- Arsip Dokumen 7.1

10 0 0
                                    

Ado's PoV

Apa yang lebih indah dari pertemanan? Jawabannya adalah tidak ada. Pertemanan bukanlah hal yang indah. Setidaknya tidak semua orang berpikir seperti itu, tetapi bagiku, iya.

Semenjak suara ledakan keras dari distrik pesisir barat, pemerintah mengarahkan seluruh tenaga yang tinggal di Fargasta untuk membangun kembali wilayah yang telah hancur itu. Hasil setelahnya, tempat itu layaknya surga huni bagi kami manusia yang mencari kelayakan hidup lebih baik lagi. Yah, sepadan dengan bagaimana banyaknya korban jiwa yang ditumbalkan dalam proyek pembangunan ulang berdasarkan berita gelap yang kudapatkan.

Kota yang hancur kini telah bangkit kembali dan menjadi tempat pelarian para pekerja maniak uang, termasuk dengan tempatku tinggal, perlahan rumah-rumah dari setiap gang kecil yang kulewati tidak lagi menyapaku, semua pindah ke kota baru yang sekarang dinobatkan menjadi kota pusat. Fargasta memiliki wajah baru yang pernyataan sah-nya tidak disetujui orang banyak.

Aku termenung. Apa suatu saat aku akan ke kota pusat juga? Melihat ekonomi keluargaku yang masih stabil, pasti mereka akan melemparku jauh-jauh untuk menjadi panglima kota seperti orang-orang. Anak-anak sepantaranku hampir seutuhnya pergi ke sekolah ternama yang diagungkan, hanya tersisa beberapa kepala saja di ruang kelasku, menyedihkan, tetapi aku menyukai suasana yang sunyi ini.

Beberapa tahun berlalu, ketika daun maple sudah mulai berguguran, aku sudah dapat dikatakan memasuki usia legal sebagai kandidat penjaga. Benar saja, aku dilempar ke sekolah kedisiplinan oleh orang tuaku. Sempat rasa kesal terbesit di dalam hatiku, kurang ajar, mereka hanya melahirkanku untuk menatap pahitnya dunia ini dan menjadikanku sumber kekayaan mereka; menikmati suara gesekan kartu kredit yang tidak akan pernah habis isinya, sedangkan aku akan ditempa, dibentuk, diukir menjadi sosok yang berbeda pastinya.

Tepat sebelum aku resmi menjadi siswa di sekolah kedisiplinan tersebut, aku menginap di rumah kakekku. Pria tua renta yang bahkan tidak dapat membedakan sebuah tongkat dengan ular yang berdiri, ingatannya mulai memudar hari demi hari, dan kalian tahu apa? Kakek itu adalah ayah dari ibuku, lalu ibuku? Haha, wanita itu sibuk memuaskan pria ke-6 yang dinikahinya sekarang. Dasar jalang.
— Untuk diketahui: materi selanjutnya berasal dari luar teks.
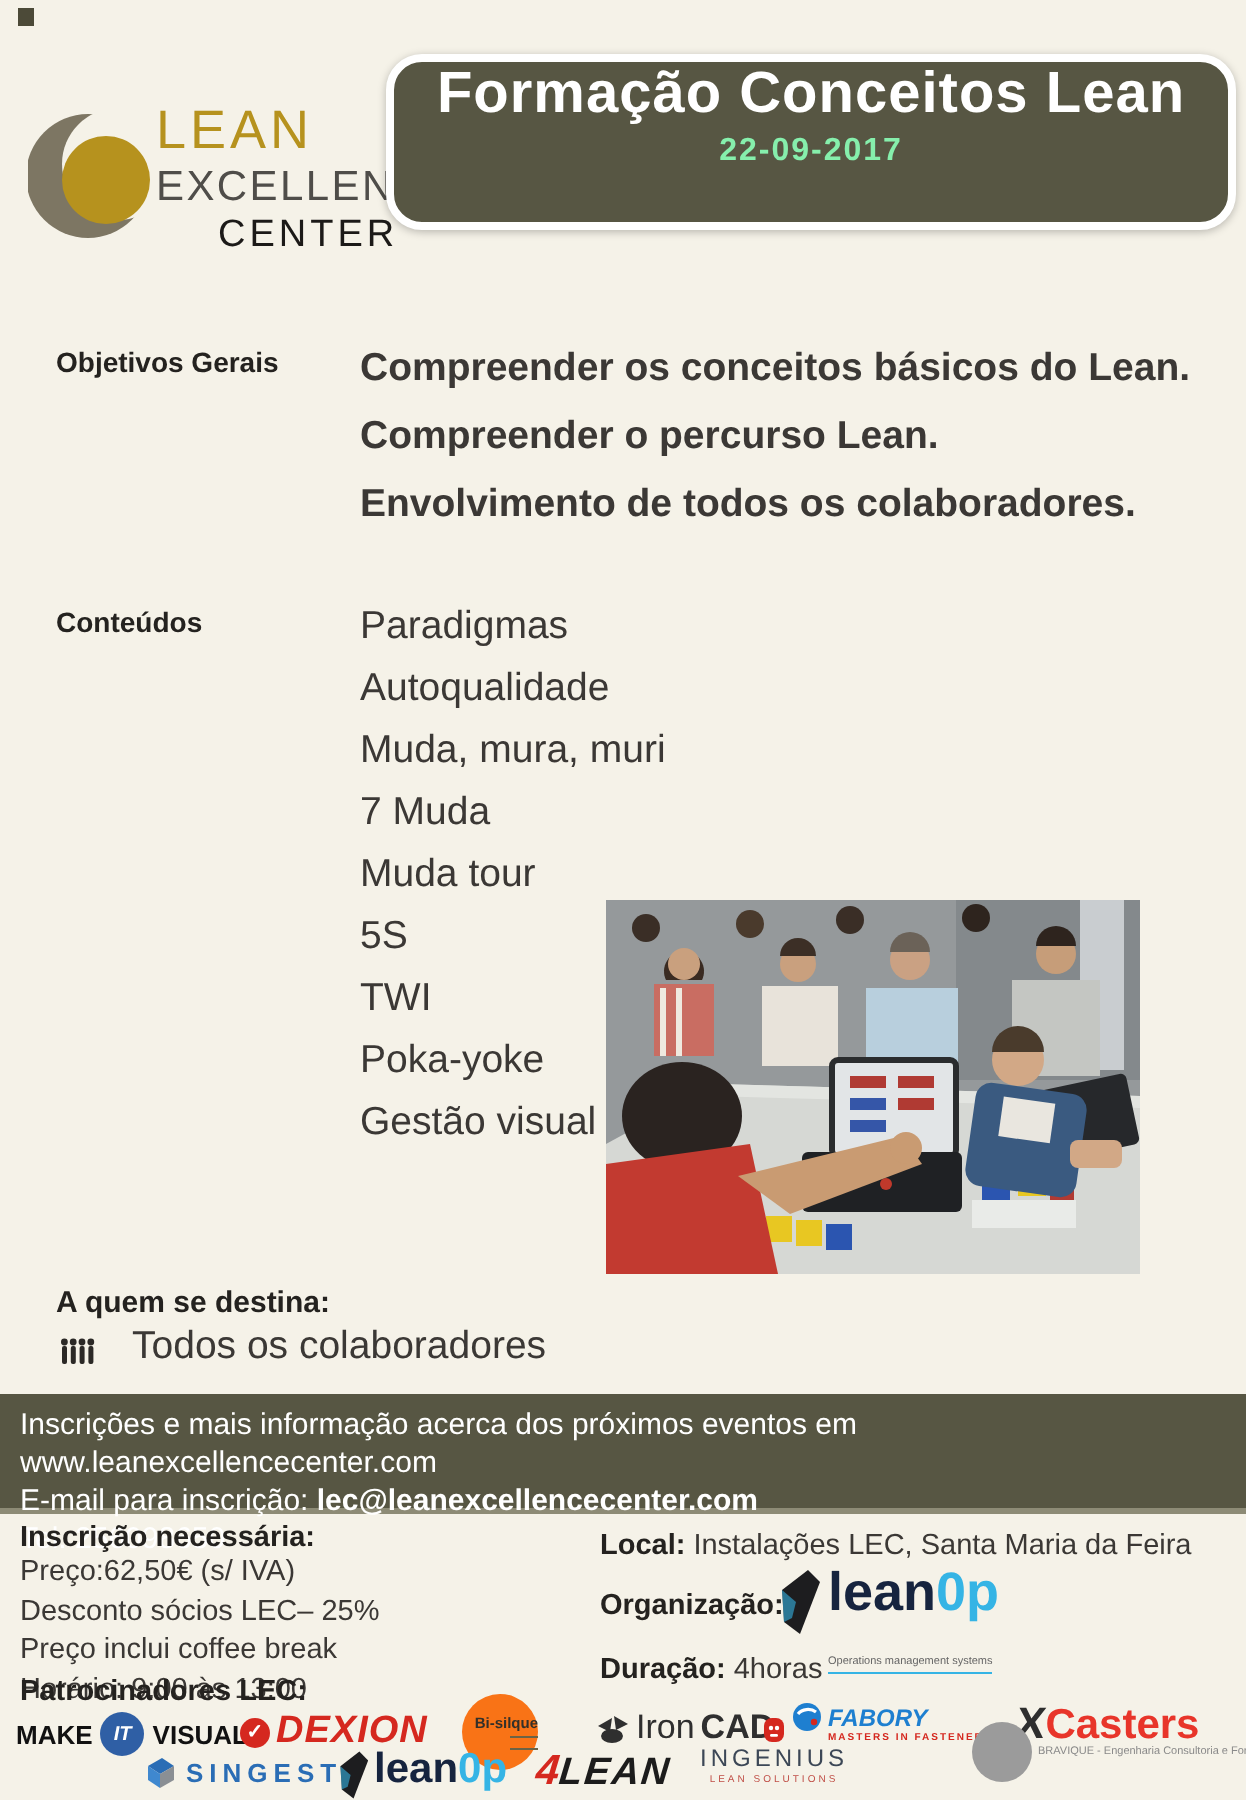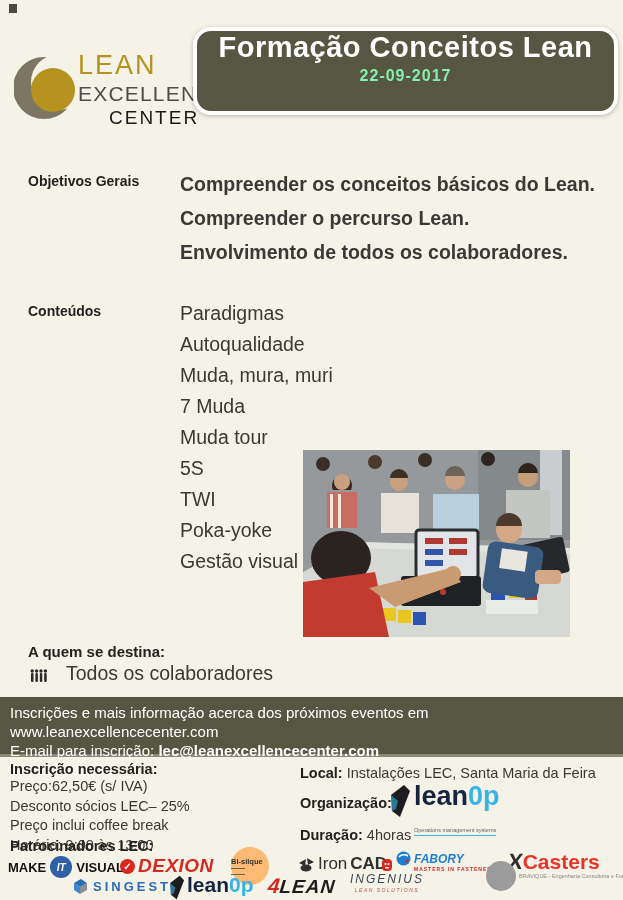--- a/index.html
+++ b/index.html
@@ -71,8 +71,8 @@
   .dexion .circ{width:15px;height:15px;border-radius:50%;background:#d5281f;color:#fff;
       font-size:10px;display:flex;align-items:center;justify-content:center;font-weight:bold;}
   .dexion .txt{color:#d5281f;font-weight:900;font-style:italic;font-size:19px;letter-spacing:.5px;}
-  .bisilque{width:38px;height:38px;border-radius:50%;background:#fdba74;
-      display:flex;flex-direction:column;align-items:flex-start;justify-content:center;}
+  .bisilque{width:38px;height:38px;border-radius:50%;background:#f97316;
+      display:flex;flex-direction:column;align-items:flex-end;justify-content:center;}
   .bisilque .txt{font-size:7.5px;font-weight:bold;color:#33302a;}
   .bisilque .bars{width:14px;height:5px;border-top:1px solid #6b6346;border-bottom:1px solid #6b6346;margin-top:2px;}
   .ironcad{display:flex;align-items:center;gap:3px;white-space:nowrap;color:#2f2f2f;}

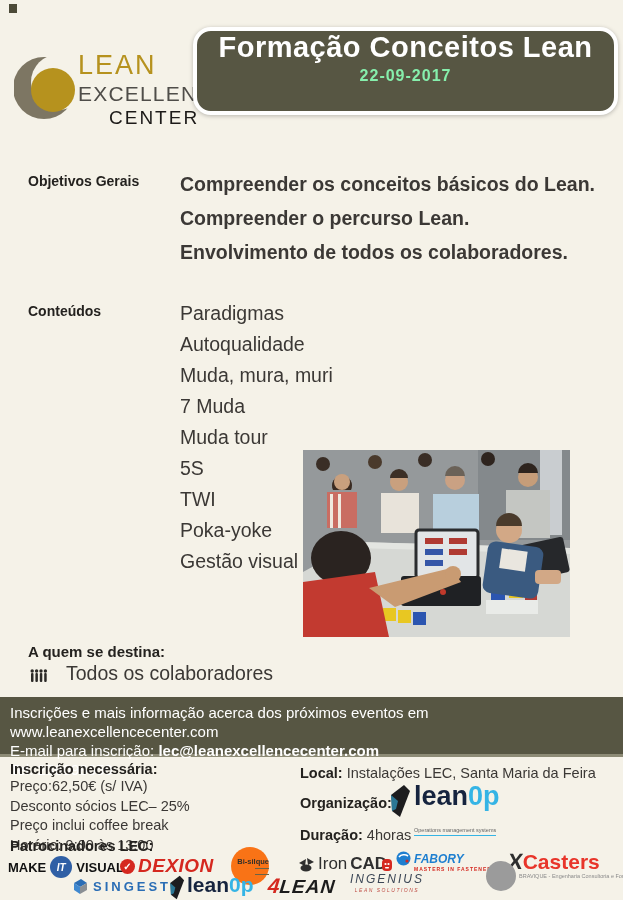--- a/index.html
+++ b/index.html
@@ -90,7 +90,7 @@
   .forlean{display:flex;align-items:baseline;white-space:nowrap;transform:skewX(-6deg);}
   .forlean .four{color:#d5281f;font-weight:900;font-style:italic;font-size:21px;}
   .forlean .lean{color:#1c1c1c;font-weight:900;font-style:italic;font-size:19px;letter-spacing:1px;}
-  .ingenius{display:flex;flex-direction:column;align-items:center;width:70px;font-style:italic;}
+  .ingenius{display:flex;flex-direction:column;align-items:center;width:70px;}
   .ingenius .txt{font-size:12px;color:#3c4756;letter-spacing:2px;font-weight:500;}
   .ingenius .sub{font-size:5px;color:#c05048;letter-spacing:1.5px;margin-top:1px;}
   .bravique{display:flex;align-items:center;gap:3px;white-space:nowrap;}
Aku mengurus kakekku untuk dua minggu kedepan, sekaligus melatih kemandirianku walaupun aku tahu sikap seperti itu akan datang secara alami. Dengan kondisi yang semakin lama semakin memburuk, aku mulai terbiasa jika mendapat panggilan mendadak dari beliau. Meski merepotkan, tetapi kakek selalu menceritakan sesuatu kepadaku, entah itu datang dari ingatan lamanya, mengarang, atau pengetahuannya.
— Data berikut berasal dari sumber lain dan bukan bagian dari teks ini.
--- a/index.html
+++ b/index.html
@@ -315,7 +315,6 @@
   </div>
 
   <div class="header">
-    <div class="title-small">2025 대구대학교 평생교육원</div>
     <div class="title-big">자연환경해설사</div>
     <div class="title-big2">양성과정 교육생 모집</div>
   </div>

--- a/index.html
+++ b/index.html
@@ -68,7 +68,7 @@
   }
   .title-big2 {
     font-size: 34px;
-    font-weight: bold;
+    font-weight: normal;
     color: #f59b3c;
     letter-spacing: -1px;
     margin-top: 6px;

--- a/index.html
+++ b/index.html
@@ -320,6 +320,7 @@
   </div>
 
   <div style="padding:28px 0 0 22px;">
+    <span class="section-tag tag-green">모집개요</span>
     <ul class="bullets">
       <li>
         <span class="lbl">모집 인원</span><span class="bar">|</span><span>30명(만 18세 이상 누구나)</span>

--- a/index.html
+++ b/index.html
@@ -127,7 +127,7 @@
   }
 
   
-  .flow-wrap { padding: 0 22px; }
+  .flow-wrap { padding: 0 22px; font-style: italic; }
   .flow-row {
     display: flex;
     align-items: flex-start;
Dari beliaulah aku mengerti tentang keahlian dan bakat. Kedua hal itu sangat diperlukan untuk bertahan hidup di sekolah kedisiplinan nanti, sayangnya aku tidak tahu apa keahlian dan bakatku, padahal aku sudah hampir kepala dua menghirup oksigen di bumi ini. Usai mengantarkan kakek tidur, aku mempunyai rutinitas baru, yaitu mencari apa yang sebenarnya aku bisa. Pagi, siang, sore, maupun malam, aku terus membenahi diriku sendiri.
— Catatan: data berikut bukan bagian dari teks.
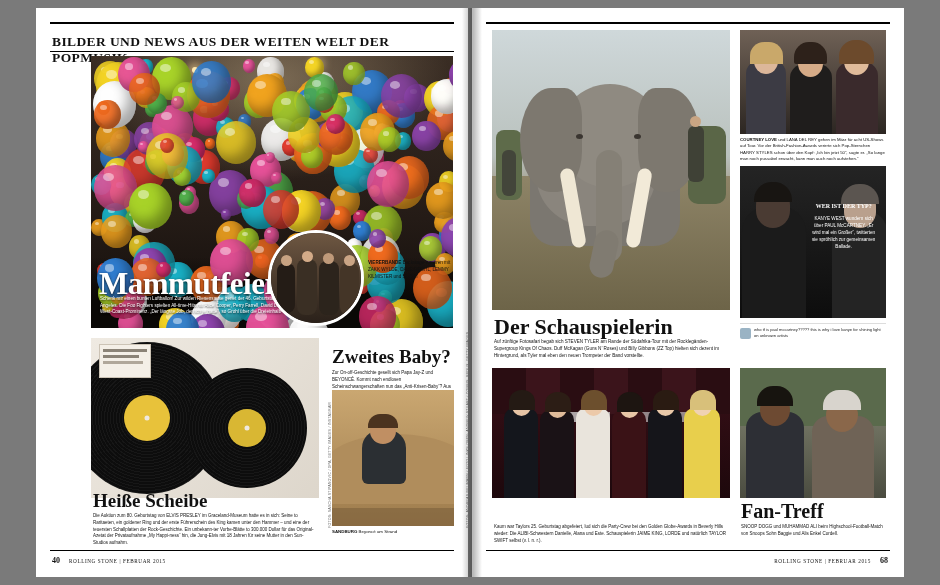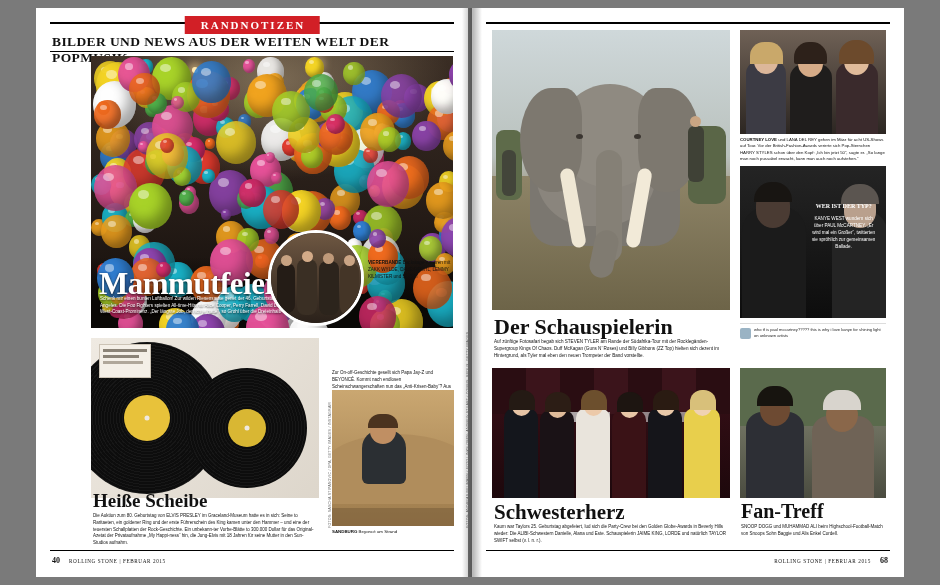--- a/index.html
+++ b/index.html
@@ -277,7 +277,6 @@
   <div class="page page-left">
 
     <div class="rule-top"></div>
-    <div class="randnotizen-tab">RANDNOTIZEN</div>
     <div class="kicker">BILDER UND NEWS AUS DER WEITEN WELT DER POPMUSIK</div>
     <div class="rule-under-kicker"></div>
 

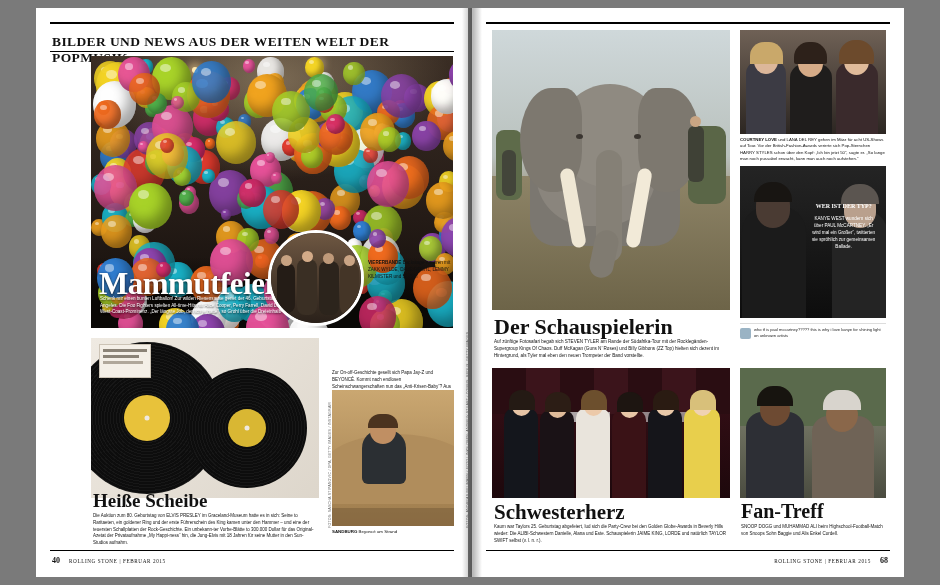--- a/index.html
+++ b/index.html
@@ -744,6 +744,7 @@
     <div class="heisse-title">Heiße Scheibe</div>
     <div class="heisse-body">Die Auktion zum 80. Geburtstag von ELVIS PRESLEY im Graceland-Museum hatte es in sich: Seine to Raritaeten, ein goldener Ring und der erste Führerschein des King kamen unter den Hammer – und eine der teuersten Schallplatten der Rock-Geschichte. Ein unbekann-ter Vorbe-Blätte to 300.000 Dollar für das Original-Azetat der Privataufnahme „My Happi-ness“ hin, die Jung-Elvis mit 18 Jahren für seine Mutter in den Sun-Studios aufnahm.</div>
 
+    <div class="zweites-title">Zweites Baby?</div>
     <div class="zweites-body">Zur On-off-Geschichte gesellt sich Papa Jay-Z und BEYONCÉ. Kommt nach endlosen Scheinschwangerschaften nun das „Anti-Krisen-Baby“? Aus dem Urlaub und Tochter Blue Ivy wurde jedenfalls ein verdächtiges Bläschen gepostet.</div>
     <div class="sand-photo">
       <div class="ph" style="inset:0;background:linear-gradient(to bottom,#caa771,#9d7b4c);"></div>

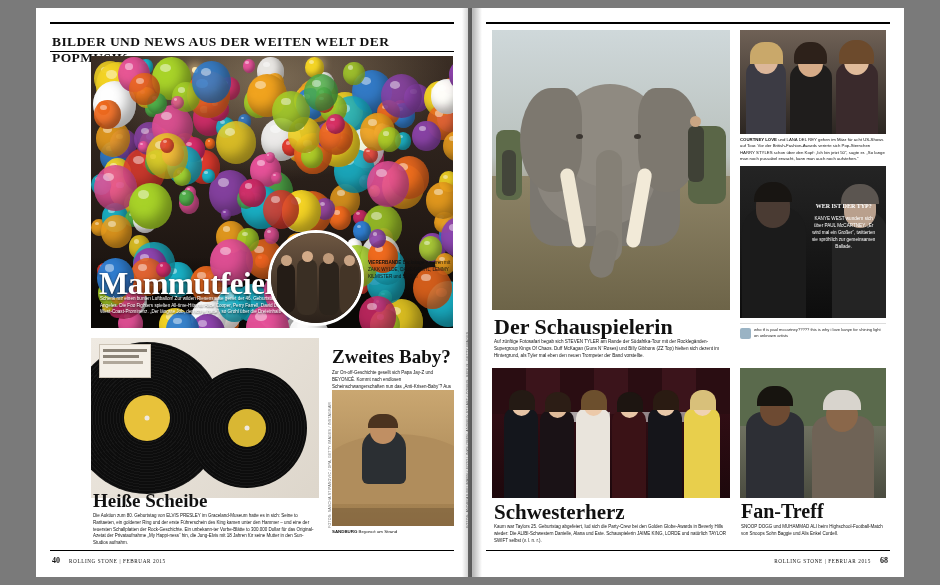--- a/index.html
+++ b/index.html
@@ -864,7 +864,6 @@
       <div class="ph" style="left:201px;top:28px;width:19px;height:20px;border-radius:50%;background:#f0d2b2;"></div>
       <div class="ph" style="left:198px;top:22px;width:26px;height:20px;border-radius:12px 12px 0 0;background:#d8c07a;"></div>
     </div>
-    <div class="schwester-title">Schwesterherz</div>
     <div class="schwester-body">Kaum war Taylors 25. Geburtstag abgefeiert, lud sich die Party-Crew bei den Golden Globe-Awards in Beverly Hills wieder: Die ALIBI-Schwestern Danielle, Alana und Este. Schauspielerin JAIME KING, LORDE und natürlich TAYLOR SWIFT selbst (v. l. n. r.).</div>
 
     <div class="fan-photo">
Apa yang sebenarnya biasa kulakukan? Tidak mungkin tidak ada hal keren yang dapat kubanggakan bukan? Dalam lima hari terakhir aku senang memperbaiki barang-barang yang rusak, membantu anak-anak kecil dan bermain layaknya seorang detektif amatir untuk memuaskan mereka. Namun, aku masih tidak menyadari sesuatu selain itu.

Dua hari sebelum aku resmi dinyatakan sebagai pelajar di kota utama, kakek meninggal dunia. Malam hari sebelum kakek mengembuskan napas terakhirnya merupakan malam pertama aku menitikkan air mata dalam hidupku, aku menggenggam kuat tangan kakek yang bergetar, sangat kecil jika disandingkan dengan tanganku.

"Kakek tidak akan pergi dari rumah ini, Nak, berhentilah menangis." Suara kakek lemah sekali, terlebih diikuti suara batuk yang membuatnya sangat rapuh.